Compensation is difficult. As most of you probably know there are many pressures to reduce cost in academia, while simultaneously paying fair wages to workers. There is also movement (due to the higher cost) to move to "opt-in" surveys where the "payment" is some kind of personally interesting information. For instance,
this site lets you take many different surveys. That is very useful for research and is potentially an interesting (almost fun) use of time. Because there is no money involved, questions of "fair wage", "exploitation" etc are largely irrelevant. It is obvious that the people are doing it for the intrinsic value of getting personal information from a psychological lens. We may consider this model in the future. We probably will get a different sample using such an approach.
Of course, sites like that are not Mturk. As you probably know, a few years ago "$2-$3/hour" was supposedly the norm.
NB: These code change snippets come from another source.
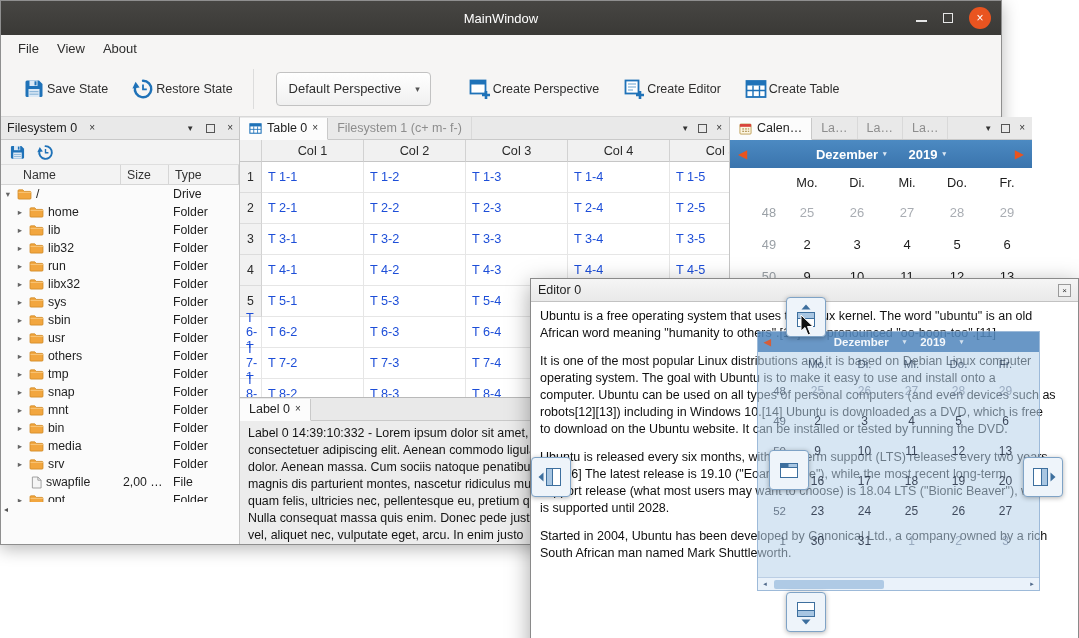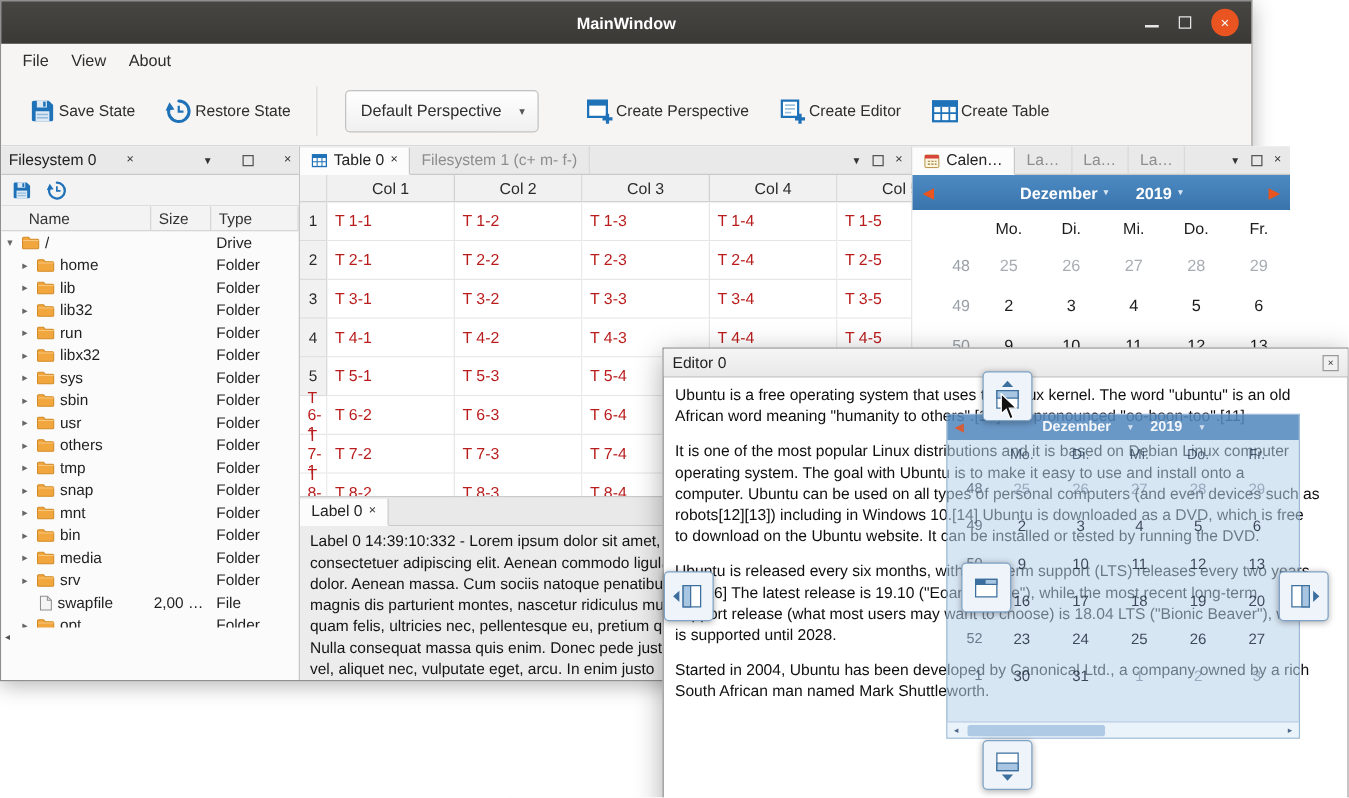--- a/index.html
+++ b/index.html
@@ -12,7 +12,7 @@
     border:1px solid #8f8f8f;box-shadow:0 4px 16px rgba(0,0,0,.28);display:flex;flex-direction:column}
   .titlebar{height:34px;background:linear-gradient(#474643,#3a3936);position:relative;
     display:flex;align-items:center;justify-content:center;flex:none}
-  .tb-title{color:#fff;font-weight:bold;font-size:13px}
+  .tb-title{color:#fff;font-weight:normal;font-size:13px}
   .tb-controls{position:absolute;right:10px;top:0;height:100%;display:flex;align-items:center;gap:16px}
   .tb-min{width:11px;height:2px;background:#e6e6e6;display:inline-block;margin-top:6px}
   .tb-max{width:10px;height:10px;border:1.5px solid #e6e6e6;display:inline-block}

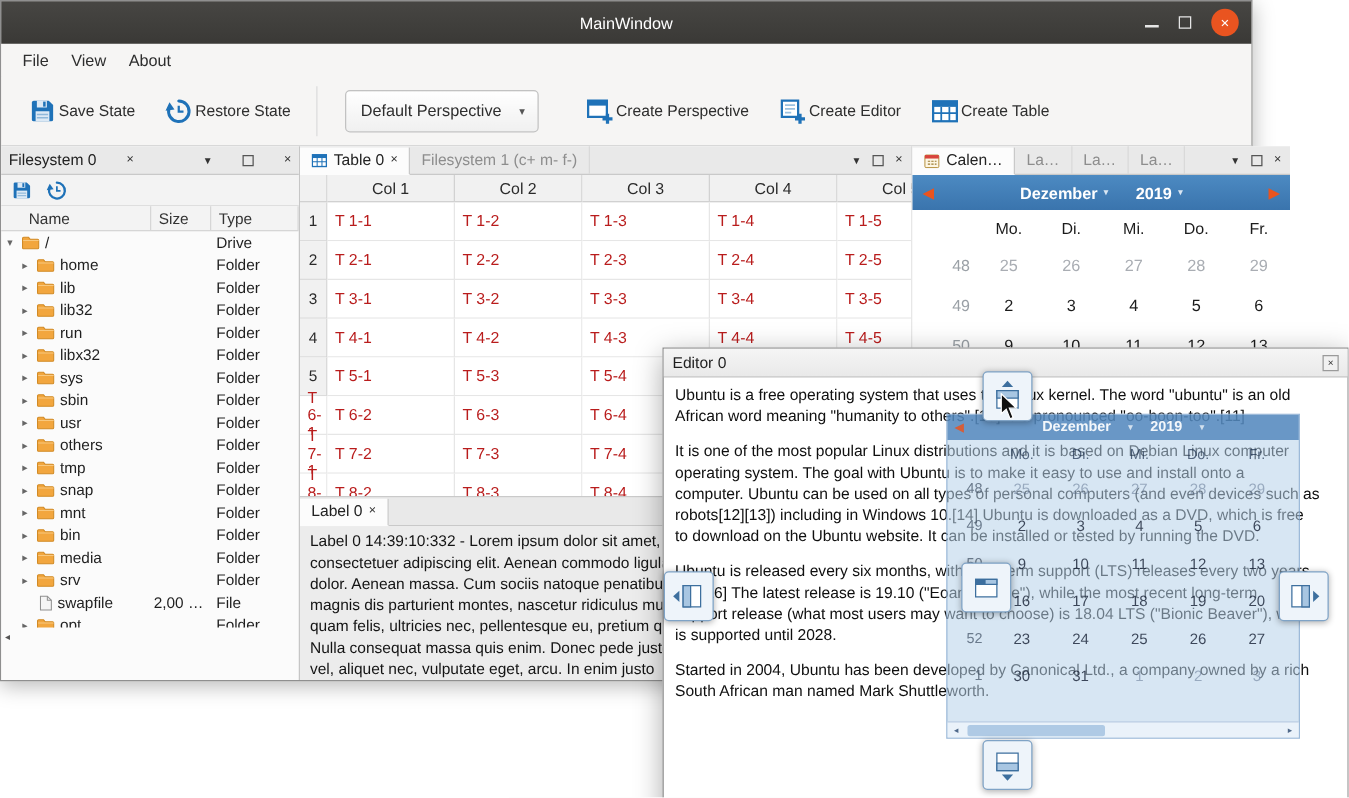--- a/index.html
+++ b/index.html
@@ -39,7 +39,7 @@
 
   .panel-header,.tabbar{height:23px;background:#e9e9e9;border-bottom:1px solid #c9c9c9;display:flex;
     align-items:center;font-size:12.5px;color:#222;flex:none}
-  .panel-header{padding:0 6px;gap:24px}
+  .panel-header{padding:0 6px;gap:12px}
   .ph-spacer{flex:1}
   .ph-caret{font-size:8px;color:#333}
   .box-ic{width:9px;height:9px;border:1px solid #555;display:inline-block}

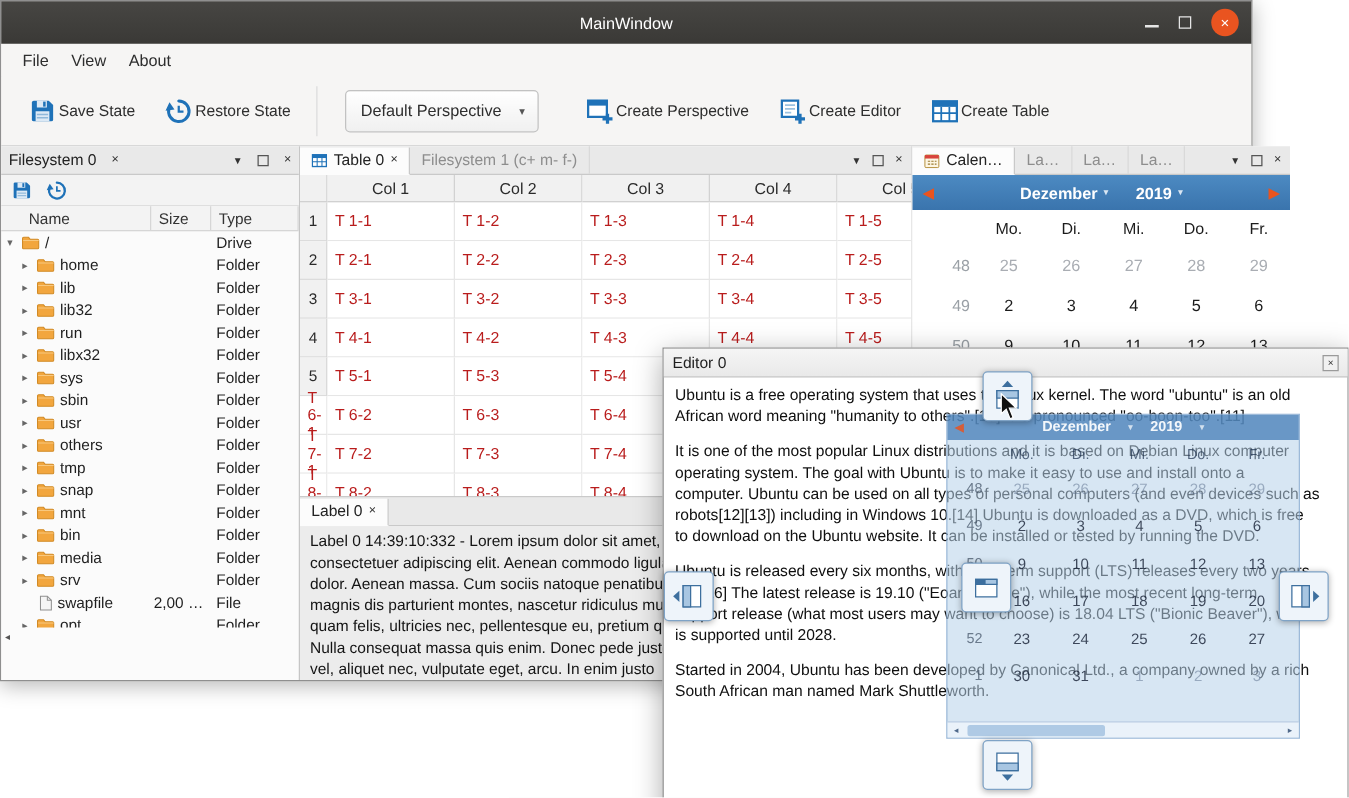--- a/index.html
+++ b/index.html
@@ -77,7 +77,7 @@
   .tg-corner,.tg-colhead{background:#f1f1f1;border-right:1px solid #d2d2d2;border-bottom:1px solid #c6c6c6}
   .tg-colhead{display:flex;align-items:center;justify-content:center;font-size:12.7px;color:#2a2a2a}
   .tg-rowhead{background:#f1f1f1;border-right:1px solid #d2d2d2;border-bottom:1px solid #dcdcdc;display:flex;align-items:center;justify-content:center;font-size:12.3px;color:#2a2a2a}
-  .tg-data{background:#fff;border-right:1px solid #e6e6e6;border-bottom:1px solid #e6e6e6;display:flex;align-items:center;padding-left:6px;font-size:12.7px;color:#b91c1c}
+  .tg-data{background:#fff;border-right:1px solid #e6e6e6;border-bottom:1px solid #e6e6e6;display:flex;align-items:center;padding-left:6px;font-size:12.7px;color:#1d4ed8}
 
   
   .label-section{height:147px;border-top:1px solid #b9b9b9;display:flex;flex-direction:column;flex:none}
This self-propagating poor payment was a product of mturk's infancy. Since then there are new norms saying $6/hour or some will say pay "minimum wage". I've seen people arbitrarily defined the "minimum wage" as 7.25/hour. To me this seems as arbitrary as any other number, but whatever - that's what people are staking their morality on currently.
So we created a payment scheme that fell in that range. We guarantee $6/hour if you finish the entire battery, and will pay a bonus that could bring your earnings up to 7.50/hour. There is some wiggle room due to time spent, and the bonuses aren't guaranteed, but we wanted to keep some aspect of the payment performance based as a motivational force.
Finally, we pilot these tasks. We ran this study a month or so ago, and that helped us become more confident in our payment and the time taken for the whole HIT.
This are just my thoughts on the matter, but I hope they give some clarity!